▶ **Provided data**:
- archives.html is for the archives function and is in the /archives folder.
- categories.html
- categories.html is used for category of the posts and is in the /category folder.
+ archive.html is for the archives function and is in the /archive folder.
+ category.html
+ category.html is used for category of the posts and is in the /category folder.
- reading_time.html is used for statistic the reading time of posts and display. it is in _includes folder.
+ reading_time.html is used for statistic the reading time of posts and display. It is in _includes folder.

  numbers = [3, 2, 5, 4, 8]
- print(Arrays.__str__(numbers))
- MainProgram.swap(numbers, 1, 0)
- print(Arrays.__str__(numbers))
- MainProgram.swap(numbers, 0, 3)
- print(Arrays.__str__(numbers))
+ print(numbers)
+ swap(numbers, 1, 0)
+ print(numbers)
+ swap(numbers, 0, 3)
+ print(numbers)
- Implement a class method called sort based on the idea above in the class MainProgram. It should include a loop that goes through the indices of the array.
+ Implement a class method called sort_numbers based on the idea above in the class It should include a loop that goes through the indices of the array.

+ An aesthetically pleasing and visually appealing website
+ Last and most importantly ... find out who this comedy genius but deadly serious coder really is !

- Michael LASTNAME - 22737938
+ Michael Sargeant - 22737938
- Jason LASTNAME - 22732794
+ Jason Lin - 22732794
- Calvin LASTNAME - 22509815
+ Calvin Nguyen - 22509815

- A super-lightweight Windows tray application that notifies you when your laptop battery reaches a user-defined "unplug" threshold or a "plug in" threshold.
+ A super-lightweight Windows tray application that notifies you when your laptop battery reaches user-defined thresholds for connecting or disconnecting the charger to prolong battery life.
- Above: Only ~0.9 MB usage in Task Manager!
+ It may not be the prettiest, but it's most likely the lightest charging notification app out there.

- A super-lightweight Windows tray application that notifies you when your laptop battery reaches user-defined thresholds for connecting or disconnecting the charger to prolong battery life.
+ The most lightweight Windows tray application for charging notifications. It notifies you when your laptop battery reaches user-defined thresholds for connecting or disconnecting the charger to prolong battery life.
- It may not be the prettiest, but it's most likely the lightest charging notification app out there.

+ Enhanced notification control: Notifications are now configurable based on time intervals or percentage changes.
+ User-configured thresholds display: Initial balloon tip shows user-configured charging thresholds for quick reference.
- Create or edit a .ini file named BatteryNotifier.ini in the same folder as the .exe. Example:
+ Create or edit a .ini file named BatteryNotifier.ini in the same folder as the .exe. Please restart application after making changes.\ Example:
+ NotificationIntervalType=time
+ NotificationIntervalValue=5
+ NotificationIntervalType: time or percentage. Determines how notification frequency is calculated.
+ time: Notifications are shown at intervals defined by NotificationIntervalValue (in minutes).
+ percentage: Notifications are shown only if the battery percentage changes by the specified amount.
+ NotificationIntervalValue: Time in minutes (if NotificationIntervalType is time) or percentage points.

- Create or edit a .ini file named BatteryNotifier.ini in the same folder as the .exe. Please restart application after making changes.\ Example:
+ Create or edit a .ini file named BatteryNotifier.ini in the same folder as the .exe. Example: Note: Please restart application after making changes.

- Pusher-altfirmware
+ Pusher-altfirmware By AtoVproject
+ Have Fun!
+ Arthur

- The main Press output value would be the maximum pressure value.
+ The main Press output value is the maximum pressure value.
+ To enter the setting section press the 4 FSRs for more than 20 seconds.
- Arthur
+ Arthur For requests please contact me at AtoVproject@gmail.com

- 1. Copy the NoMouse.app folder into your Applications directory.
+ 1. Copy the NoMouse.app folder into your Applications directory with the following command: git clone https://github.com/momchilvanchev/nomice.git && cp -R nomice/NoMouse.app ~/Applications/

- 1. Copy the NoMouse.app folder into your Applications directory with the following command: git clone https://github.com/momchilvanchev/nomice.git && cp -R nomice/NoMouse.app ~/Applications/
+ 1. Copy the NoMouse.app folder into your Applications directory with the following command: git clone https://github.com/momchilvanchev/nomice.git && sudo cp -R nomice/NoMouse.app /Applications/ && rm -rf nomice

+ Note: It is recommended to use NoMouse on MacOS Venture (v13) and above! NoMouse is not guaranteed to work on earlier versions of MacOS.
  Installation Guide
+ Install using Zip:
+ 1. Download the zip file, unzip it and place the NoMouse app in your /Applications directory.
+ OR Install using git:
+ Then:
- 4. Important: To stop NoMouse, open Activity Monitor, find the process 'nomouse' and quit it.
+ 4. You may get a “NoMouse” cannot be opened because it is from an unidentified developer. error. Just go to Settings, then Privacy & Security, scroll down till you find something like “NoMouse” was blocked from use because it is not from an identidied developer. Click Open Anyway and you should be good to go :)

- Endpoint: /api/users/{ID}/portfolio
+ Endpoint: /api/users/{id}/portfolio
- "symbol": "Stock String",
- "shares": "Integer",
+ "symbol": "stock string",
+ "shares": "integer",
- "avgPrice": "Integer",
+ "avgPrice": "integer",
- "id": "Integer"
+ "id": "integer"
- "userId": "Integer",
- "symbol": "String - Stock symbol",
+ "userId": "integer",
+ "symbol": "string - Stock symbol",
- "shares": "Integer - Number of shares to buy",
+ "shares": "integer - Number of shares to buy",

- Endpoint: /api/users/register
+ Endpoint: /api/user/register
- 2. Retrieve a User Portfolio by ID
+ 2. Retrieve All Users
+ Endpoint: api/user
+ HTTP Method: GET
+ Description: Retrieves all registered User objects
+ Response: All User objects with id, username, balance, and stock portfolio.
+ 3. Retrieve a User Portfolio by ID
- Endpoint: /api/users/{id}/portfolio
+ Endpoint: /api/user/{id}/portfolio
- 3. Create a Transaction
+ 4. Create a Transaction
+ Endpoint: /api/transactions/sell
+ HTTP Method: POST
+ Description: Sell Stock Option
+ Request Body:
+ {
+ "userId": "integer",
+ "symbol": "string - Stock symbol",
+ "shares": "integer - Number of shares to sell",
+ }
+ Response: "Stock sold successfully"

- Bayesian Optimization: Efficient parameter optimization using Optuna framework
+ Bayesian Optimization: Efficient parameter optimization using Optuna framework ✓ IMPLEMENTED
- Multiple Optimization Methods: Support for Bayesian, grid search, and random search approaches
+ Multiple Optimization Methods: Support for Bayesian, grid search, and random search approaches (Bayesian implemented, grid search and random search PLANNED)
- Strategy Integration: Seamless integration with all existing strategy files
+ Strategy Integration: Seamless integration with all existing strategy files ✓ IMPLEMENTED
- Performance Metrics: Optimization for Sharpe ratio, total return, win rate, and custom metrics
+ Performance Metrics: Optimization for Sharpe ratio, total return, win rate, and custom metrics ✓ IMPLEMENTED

▶ **Problem details**: Reproduce the records word for word.

▶ **Output of the exercise**:
- archives.html is for the archives function and is in the /archives folder.
- categories.html
- categories.html is used for category of the posts and is in the /category folder.
+ archive.html is for the archives function and is in the /archive folder.
+ category.html
+ category.html is used for category of the posts and is in the /category folder.
- reading_time.html is used for statistic the reading time of posts and display. it is in _includes folder.
+ reading_time.html is used for statistic the reading time of posts and display. It is in _includes folder.

  numbers = [3, 2, 5, 4, 8]
- print(Arrays.__str__(numbers))
- MainProgram.swap(numbers, 1, 0)
- print(Arrays.__str__(numbers))
- MainProgram.swap(numbers, 0, 3)
- print(Arrays.__str__(numbers))
+ print(numbers)
+ swap(numbers, 1, 0)
+ print(numbers)
+ swap(numbers, 0, 3)
+ print(numbers)
- Implement a class method called sort based on the idea above in the class MainProgram. It should include a loop that goes through the indices of the array.
+ Implement a class method called sort_numbers based on the idea above in the class It should include a loop that goes through the indices of the array.

+ An aesthetically pleasing and visually appealing website
+ Last and most importantly ... find out who this comedy genius but deadly serious coder really is !

- Michael LASTNAME - 22737938
+ Michael Sargeant - 22737938
- Jason LASTNAME - 22732794
+ Jason Lin - 22732794
- Calvin LASTNAME - 22509815
+ Calvin Nguyen - 22509815

- A super-lightweight Windows tray application that notifies you when your laptop battery reaches a user-defined "unplug" threshold or a "plug in" threshold.
+ A super-lightweight Windows tray application that notifies you when your laptop battery reaches user-defined thresholds for connecting or disconnecting the charger to prolong battery life.
- Above: Only ~0.9 MB usage in Task Manager!
+ It may not be the prettiest, but it's most likely the lightest charging notification app out there.

- A super-lightweight Windows tray application that notifies you when your laptop battery reaches user-defined thresholds for connecting or disconnecting the charger to prolong battery life.
+ The most lightweight Windows tray application for charging notifications. It notifies you when your laptop battery reaches user-defined thresholds for connecting or disconnecting the charger to prolong battery life.
- It may not be the prettiest, but it's most likely the lightest charging notification app out there.

+ Enhanced notification control: Notifications are now configurable based on time intervals or percentage changes.
+ User-configured thresholds display: Initial balloon tip shows user-configured charging thresholds for quick reference.
- Create or edit a .ini file named BatteryNotifier.ini in the same folder as the .exe. Example:
+ Create or edit a .ini file named BatteryNotifier.ini in the same folder as the .exe. Please restart application after making changes.\ Example:
+ NotificationIntervalType=time
+ NotificationIntervalValue=5
+ NotificationIntervalType: time or percentage. Determines how notification frequency is calculated.
+ time: Notifications are shown at intervals defined by NotificationIntervalValue (in minutes).
+ percentage: Notifications are shown only if the battery percentage changes by the specified amount.
+ NotificationIntervalValue: Time in minutes (if NotificationIntervalType is time) or percentage points.

- Create or edit a .ini file named BatteryNotifier.ini in the same folder as the .exe. Please restart application after making changes.\ Example:
+ Create or edit a .ini file named BatteryNotifier.ini in the same folder as the .exe. Example: Note: Please restart application after making changes.

- Pusher-altfirmware
+ Pusher-altfirmware By AtoVproject
+ Have Fun!
+ Arthur

- The main Press output value would be the maximum pressure value.
+ The main Press output value is the maximum pressure value.
+ To enter the setting section press the 4 FSRs for more than 20 seconds.
- Arthur
+ Arthur For requests please contact me at AtoVproject@gmail.com

- 1. Copy the NoMouse.app folder into your Applications directory.
+ 1. Copy the NoMouse.app folder into your Applications directory with the following command: git clone https://github.com/momchilvanchev/nomice.git && cp -R nomice/NoMouse.app ~/Applications/

- 1. Copy the NoMouse.app folder into your Applications directory with the following command: git clone https://github.com/momchilvanchev/nomice.git && cp -R nomice/NoMouse.app ~/Applications/
+ 1. Copy the NoMouse.app folder into your Applications directory with the following command: git clone https://github.com/momchilvanchev/nomice.git && sudo cp -R nomice/NoMouse.app /Applications/ && rm -rf nomice

+ Note: It is recommended to use NoMouse on MacOS Venture (v13) and above! NoMouse is not guaranteed to work on earlier versions of MacOS.
  Installation Guide
+ Install using Zip:
+ 1. Download the zip file, unzip it and place the NoMouse app in your /Applications directory.
+ OR Install using git:
+ Then:
- 4. Important: To stop NoMouse, open Activity Monitor, find the process 'nomouse' and quit it.
+ 4. You may get a “NoMouse” cannot be opened because it is from an unidentified developer. error. Just go to Settings, then Privacy & Security, scroll down till you find something like “NoMouse” was blocked from use because it is not from an identidied developer. Click Open Anyway and you should be good to go :)

- Endpoint: /api/users/{ID}/portfolio
+ Endpoint: /api/users/{id}/portfolio
- "symbol": "Stock String",
- "shares": "Integer",
+ "symbol": "stock string",
+ "shares": "integer",
- "avgPrice": "Integer",
+ "avgPrice": "integer",
- "id": "Integer"
+ "id": "integer"
- "userId": "Integer",
- "symbol": "String - Stock symbol",
+ "userId": "integer",
+ "symbol": "string - Stock symbol",
- "shares": "Integer - Number of shares to buy",
+ "shares": "integer - Number of shares to buy",

- Endpoint: /api/users/register
+ Endpoint: /api/user/register
- 2. Retrieve a User Portfolio by ID
+ 2. Retrieve All Users
+ Endpoint: api/user
+ HTTP Method: GET
+ Description: Retrieves all registered User objects
+ Response: All User objects with id, username, balance, and stock portfolio.
+ 3. Retrieve a User Portfolio by ID
- Endpoint: /api/users/{id}/portfolio
+ Endpoint: /api/user/{id}/portfolio
- 3. Create a Transaction
+ 4. Create a Transaction
+ Endpoint: /api/transactions/sell
+ HTTP Method: POST
+ Description: Sell Stock Option
+ Request Body:
+ {
+ "userId": "integer",
+ "symbol": "string - Stock symbol",
+ "shares": "integer - Number of shares to sell",
+ }
+ Response: "Stock sold successfully"

- Bayesian Optimization: Efficient parameter optimization using Optuna framework
+ Bayesian Optimization: Efficient parameter optimization using Optuna framework ✓ IMPLEMENTED
- Multiple Optimization Methods: Support for Bayesian, grid search, and random search approaches
+ Multiple Optimization Methods: Support for Bayesian, grid search, and random search approaches (Bayesian implemented, grid search and random search PLANNED)
- Strategy Integration: Seamless integration with all existing strategy files
+ Strategy Integration: Seamless integration with all existing strategy files ✓ IMPLEMENTED
- Performance Metrics: Optimization for Sharpe ratio, total return, win rate, and custom metrics
+ Performance Metrics: Optimization for Sharpe ratio, total return, win rate, and custom metrics ✓ IMPLEMENTED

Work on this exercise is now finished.